Lyonetia pulverulentella

Lyonetia pulverulentella Zeller, 1839

mijn

Ca. 10 eieren worden, één voor één, afgezet in een lengterij op de bovenzijde van een blad. De eerste mijn die de larve maakt is een klein, bruin, voldiep blaasje met zwarte frass in 3-4 concentrische spiralen. Vervolgens wordt een aantal secundaire mijnen gemaakt: uiteindelijk vrij grote, onregelmatige, voldiepe blazen die geheel vrij zijn van frass; die wordt naar buiten gewerkt middels een aantal boogvormige sneden in de onderepidermis. Verpopping buiten de mijn; de pop zit in een cocon die op de voor Lyonetia kenmerkende wijze vrij is opgehangen tussen een paar “spandraden”.

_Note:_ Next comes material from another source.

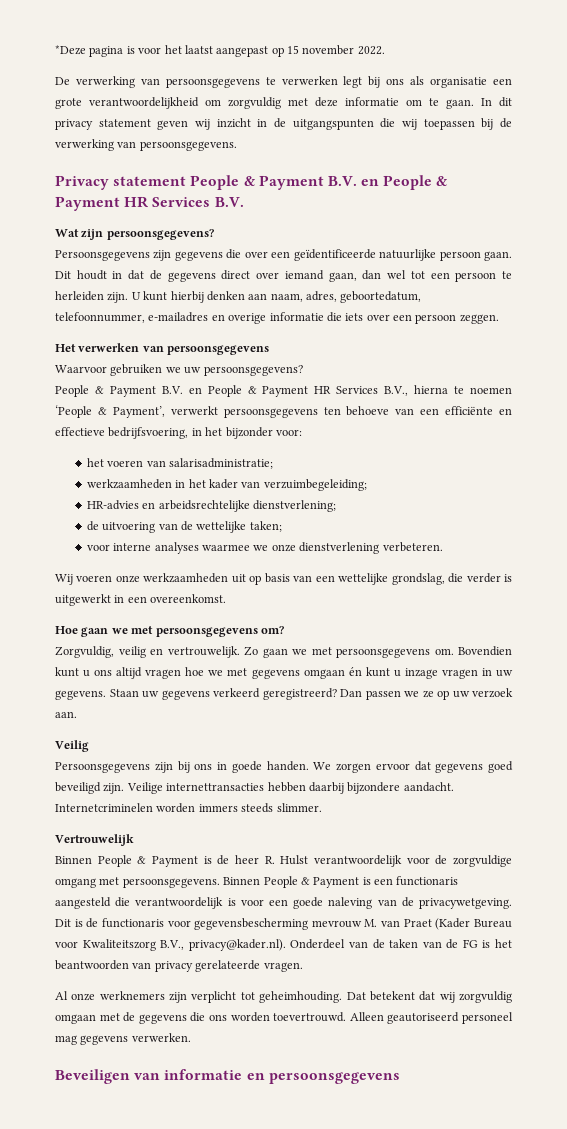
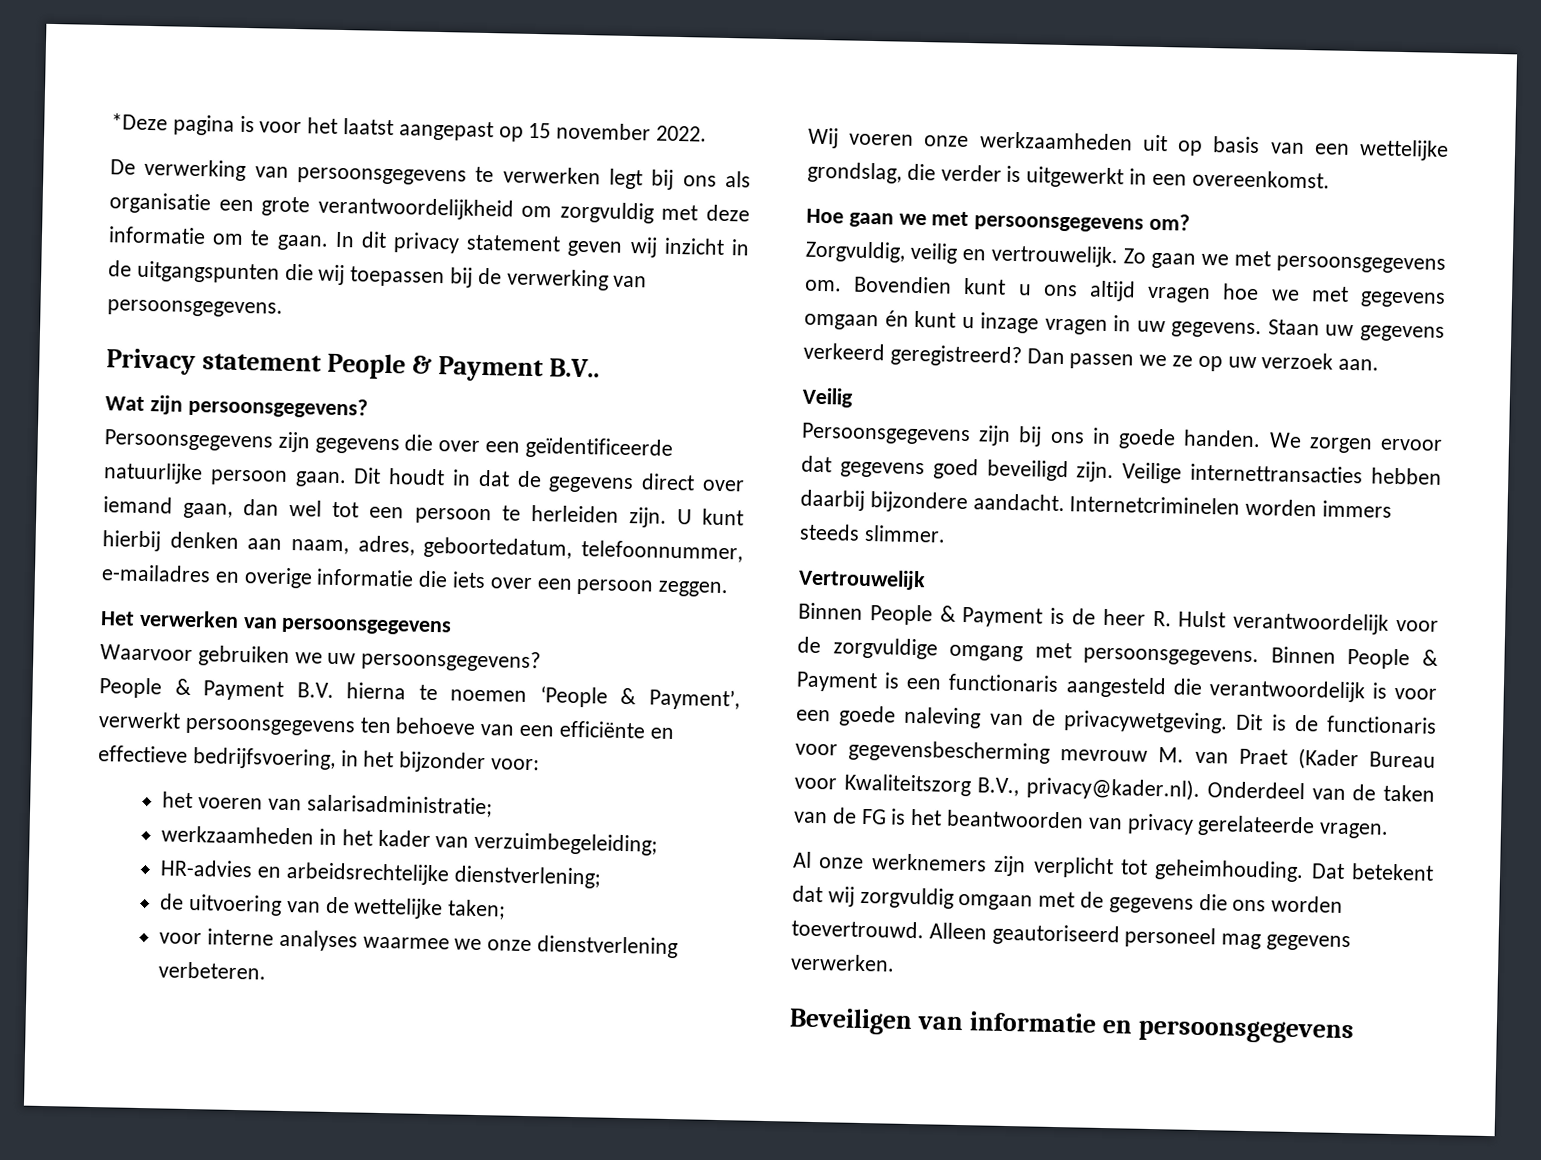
- Privacy statement People & Payment B.V. en People & Payment HR Services B.V.
+ Privacy statement People & Payment B.V..
- People & Payment B.V. en People & Payment HR Services B.V., hierna te noemen ‘People & Payment’, verwerkt persoonsgegevens ten behoeve van een efficiënte en effectieve bedrijfsvoering, in het bijzonder voor:
+ People & Payment B.V. hierna te noemen ‘People & Payment’, verwerkt persoonsgegevens ten behoeve van een efficiënte en effectieve bedrijfsvoering, in het bijzonder voor:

Bovenstaande beschrijving is gebaseerd op de waarnemingen van Buszko (1987a) aan Salix pentandra; waarschijnlijk zal de situatie bij meer kleinbladerige wilgen hier en daar verschillen.

waardplanten

Salicaceae, monofaag

Salix arbuscula, x fragilis, lapponum, pentandra, phylicifolia, repens subsp. rosmarinifolia.

fenologie

Larven in juli (Hering, 1957a).

verspreiding binnen Europa

Gebergten van Europa (niet in de Pyreneeën).

pop

Beschreven door Patočka (2000a), Patočka & Turčáni (2005a).

synoniemen

Lyonetia frigidariella Herrich-Schäffer, 1855.

literatuur

Bengtsson & Johansson (2011a), Buszko (1981a, 1987a, 1992b), Hering (1957a), Klimesch (1957a, 1990b), Landry ao (2013a), Laštůvka, Laštůvka, Liška ao (2000a), Patočka & Turčáni (2005a), Seidel (1926a), Svensson (2009a), Thomann (1956a).